У немцев к винтовке тоже полагался штык – ножевидный. (Кстати, после войны он очень ценился на советских мясокомбинатах – благодаря хорошей затачиваемости его ценили обваловщики, срезавшие мясо с костей). Но на фотографиях той войны нельзя увидеть немецкого солдата с винтовкой с примкнутым штыком. Штык носился только на поясе или на чехле лопатки. Связано это с тем, что немецкую пехоту штыковому и рукопашному бою не учили вовсе. Немецкие генералы от него начисто отказались. Соответственно из немецких кавалерийской дивизии и эскадронов (в составе разведбатальонов пехотных дивизий) были изъяты пики и палаши. Почему?
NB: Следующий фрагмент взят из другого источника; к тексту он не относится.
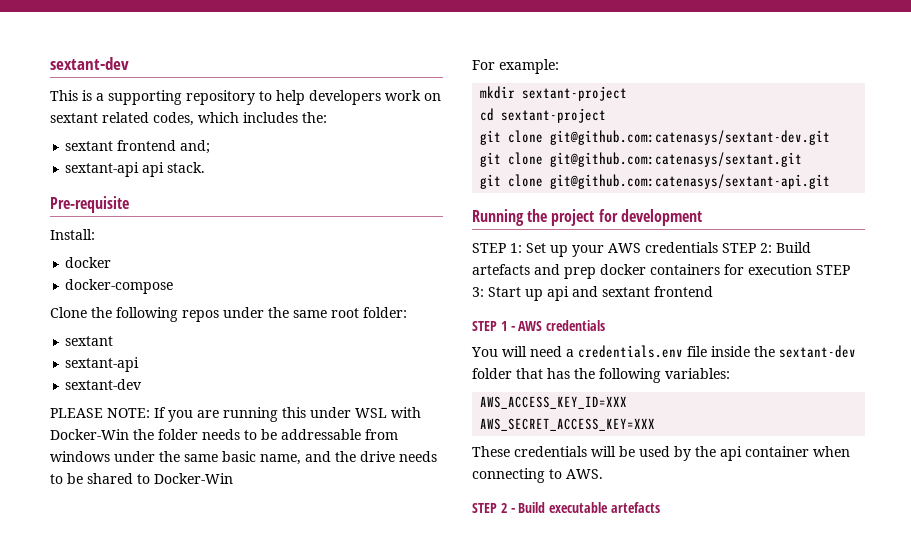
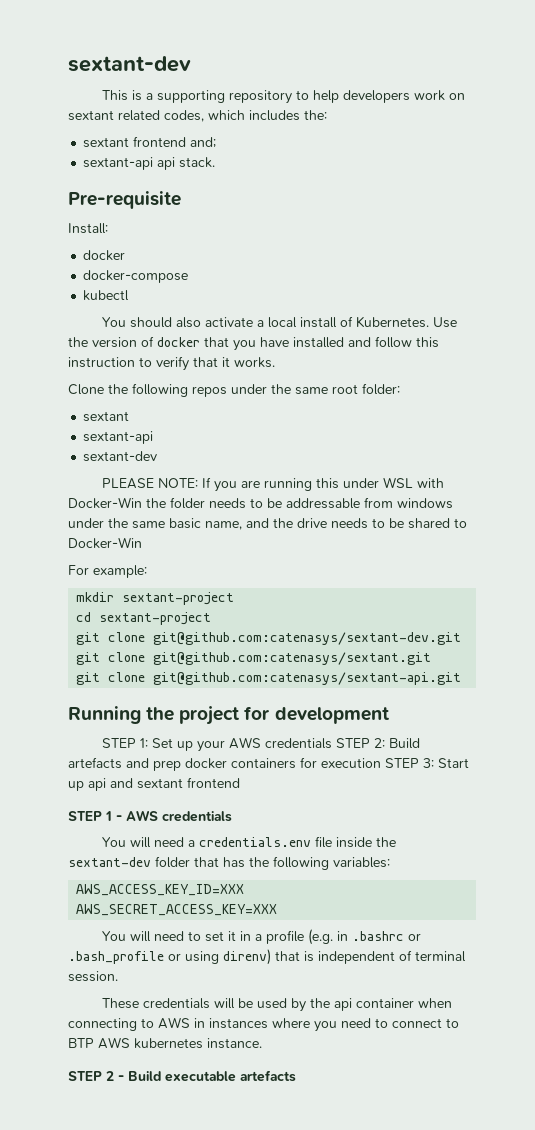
(174, 286) none -> [83,290,130,301] [101,316,457,328] [68,336,439,351] [68,356,275,371] // kubectl // You should also activate a local install of Kubernetes. Use the version of docker that you have installed and follow this instruction to verify that it works.
(656, 424) none -> [101,929,421,945] [68,949,466,965] [68,971,118,982] // You will need to set it in a profile (e.g. in .bashrc or .bash_profile or using direnv) that is independent of terminal session.
[566,469,603,479] AWS. -> [158,1017,459,1032] [68,1037,262,1049] AWS in instances where you need to connect to BTP AWS kubernetes instance.

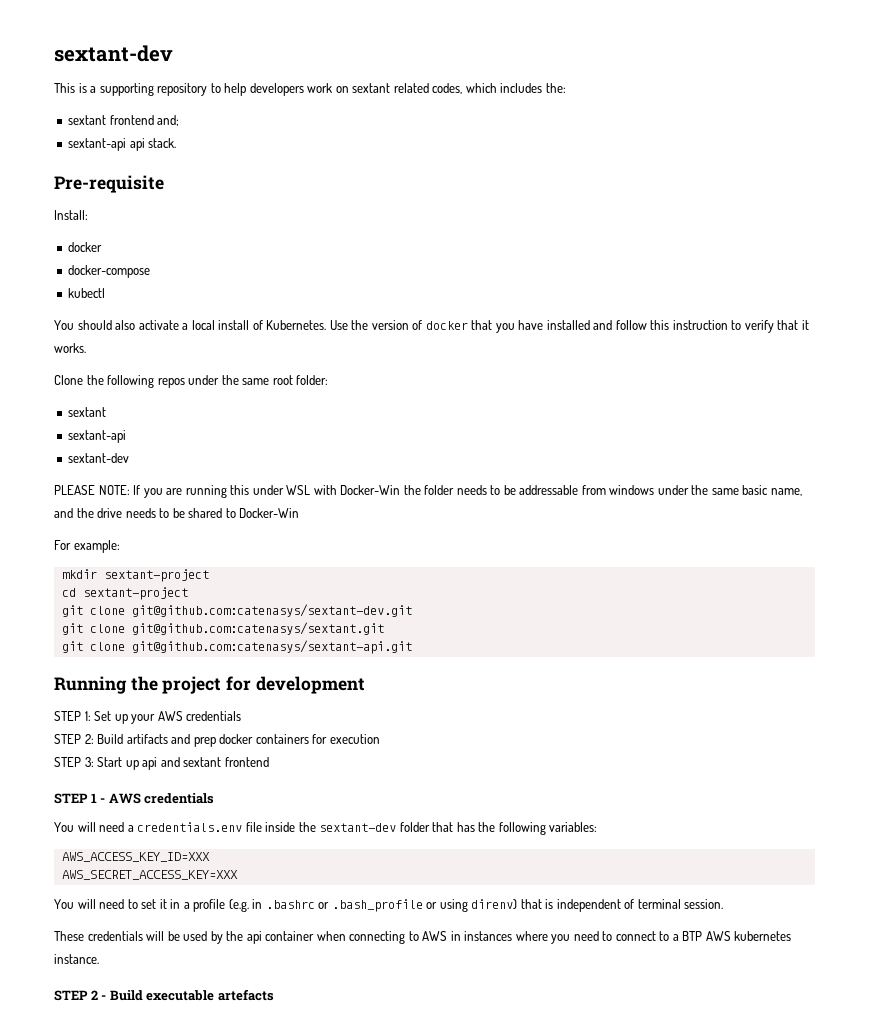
(332, 743) none -> (242, 716) //
[68,757,122,769] artefacts -> [126,734,168,744] artifacts
(381, 763) none -> (380, 739) //
(459, 1023) none -> [672,934,679,941] a

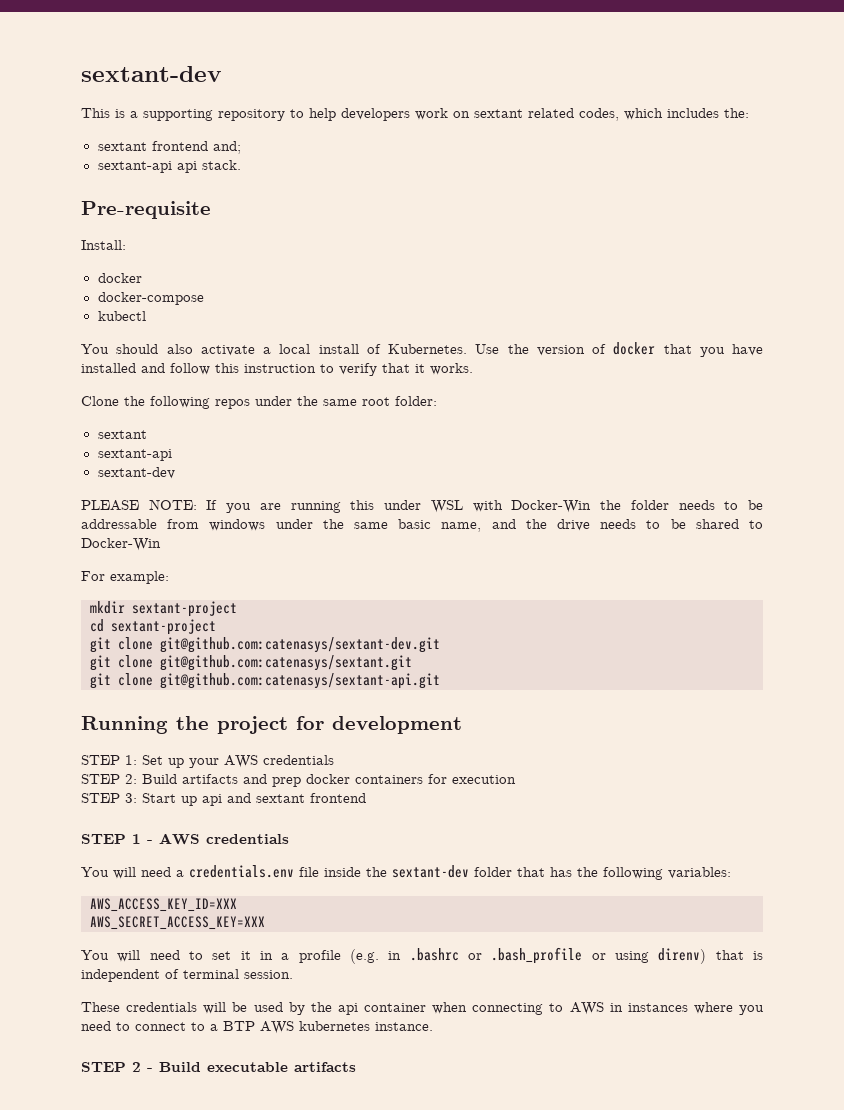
[217,989,274,1001] artefacts -> [294,1062,356,1072] artifacts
Думаю потому, что для нас атака – это был захват рубежа, а для немцев рубеж сам по себе не имел значения – им требовалось только уничтожение противника. В рукопашной схватке вероятность гибели своего солдата – 50 %. Для немцев такая цифра была недопустима. И последнюю точку в бою они ставили только огнём и с расстояния, при котором гибель своего солдата была минимально вероятной.
Соответственно немецкие генералы разрабатывали тактику и оружие пехоты так, чтобы иметь возможность поразить огнём противника везде, в любом укрытии без рукопашного боя. Нашим генералам, при наличии штыка-молодца, это, по-видимому, казалось излишеством.